STUDY MATERIAL ::
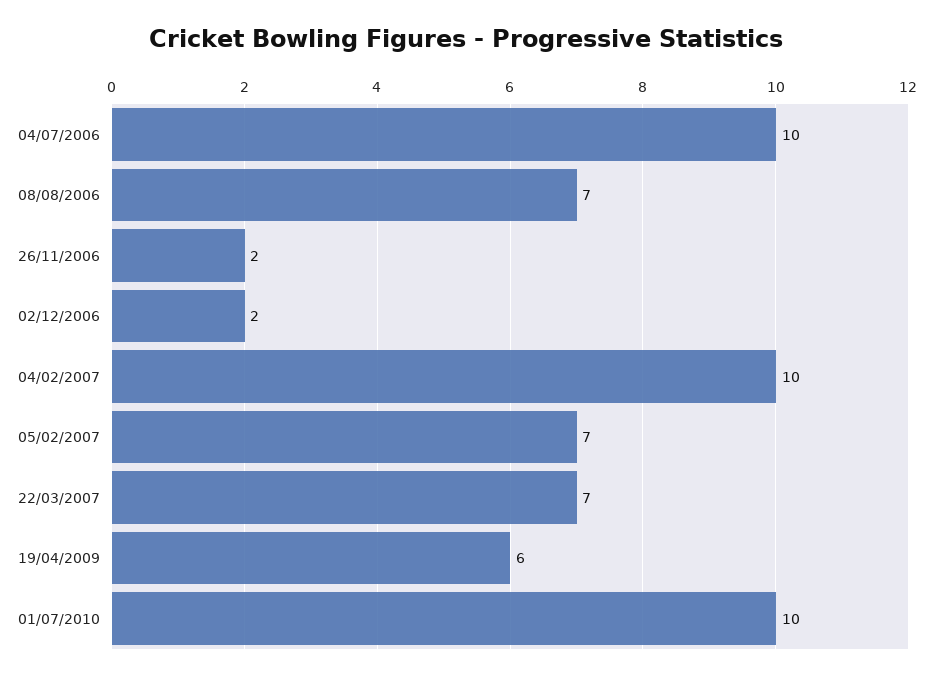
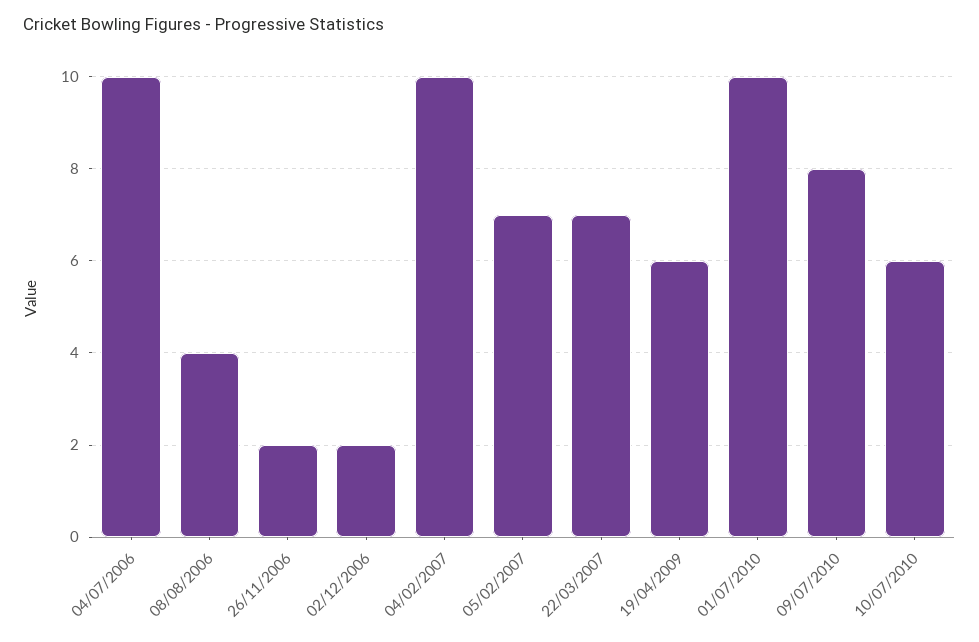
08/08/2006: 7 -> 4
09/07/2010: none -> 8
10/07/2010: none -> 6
---
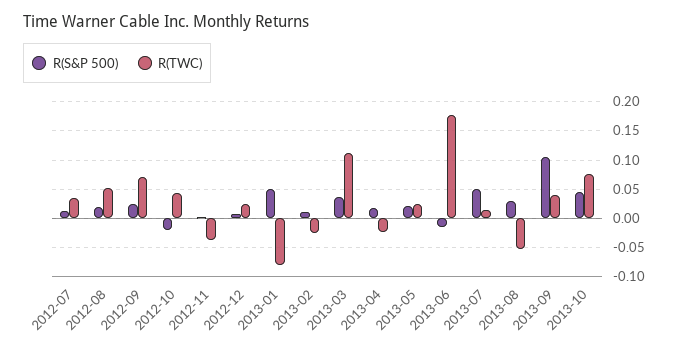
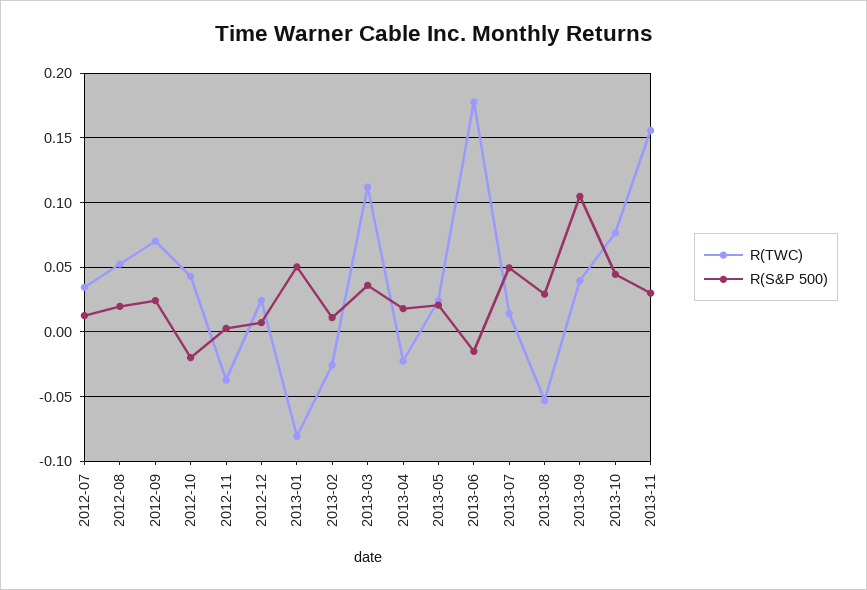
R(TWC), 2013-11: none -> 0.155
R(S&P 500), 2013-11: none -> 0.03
--
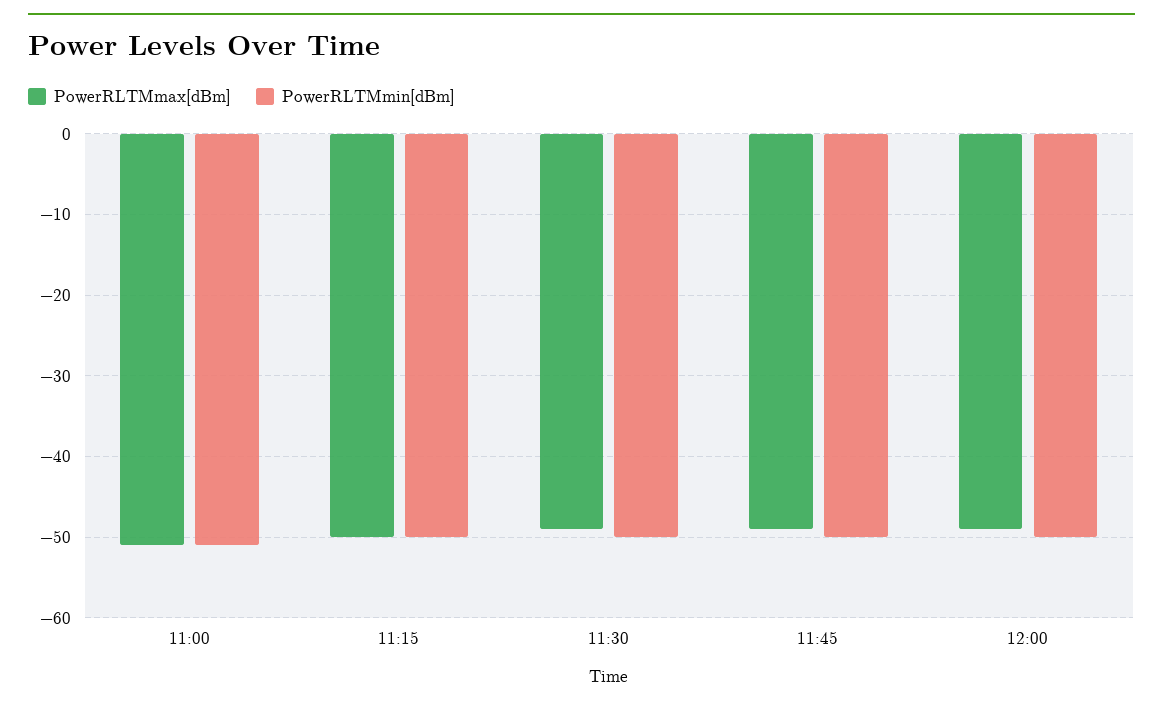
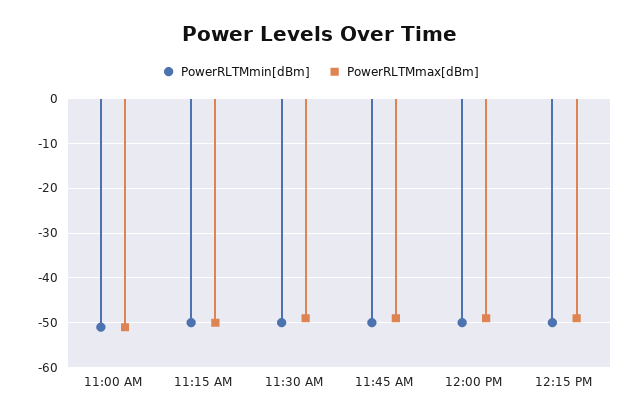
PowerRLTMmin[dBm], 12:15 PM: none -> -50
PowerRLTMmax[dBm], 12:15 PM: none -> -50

THE TASK :: Your answer should consist solely of the lines above from the line with "PowerRLTMmin[dBm], 12:15 PM: none -> -50" to the line with "PowerRLTMmax[dBm], 12:15 PM: none -> -50", both included, reproduced exactly.

OUTPUT OF THE TASK ::
PowerRLTMmin[dBm], 12:15 PM: none -> -50
PowerRLTMmax[dBm], 12:15 PM: none -> -50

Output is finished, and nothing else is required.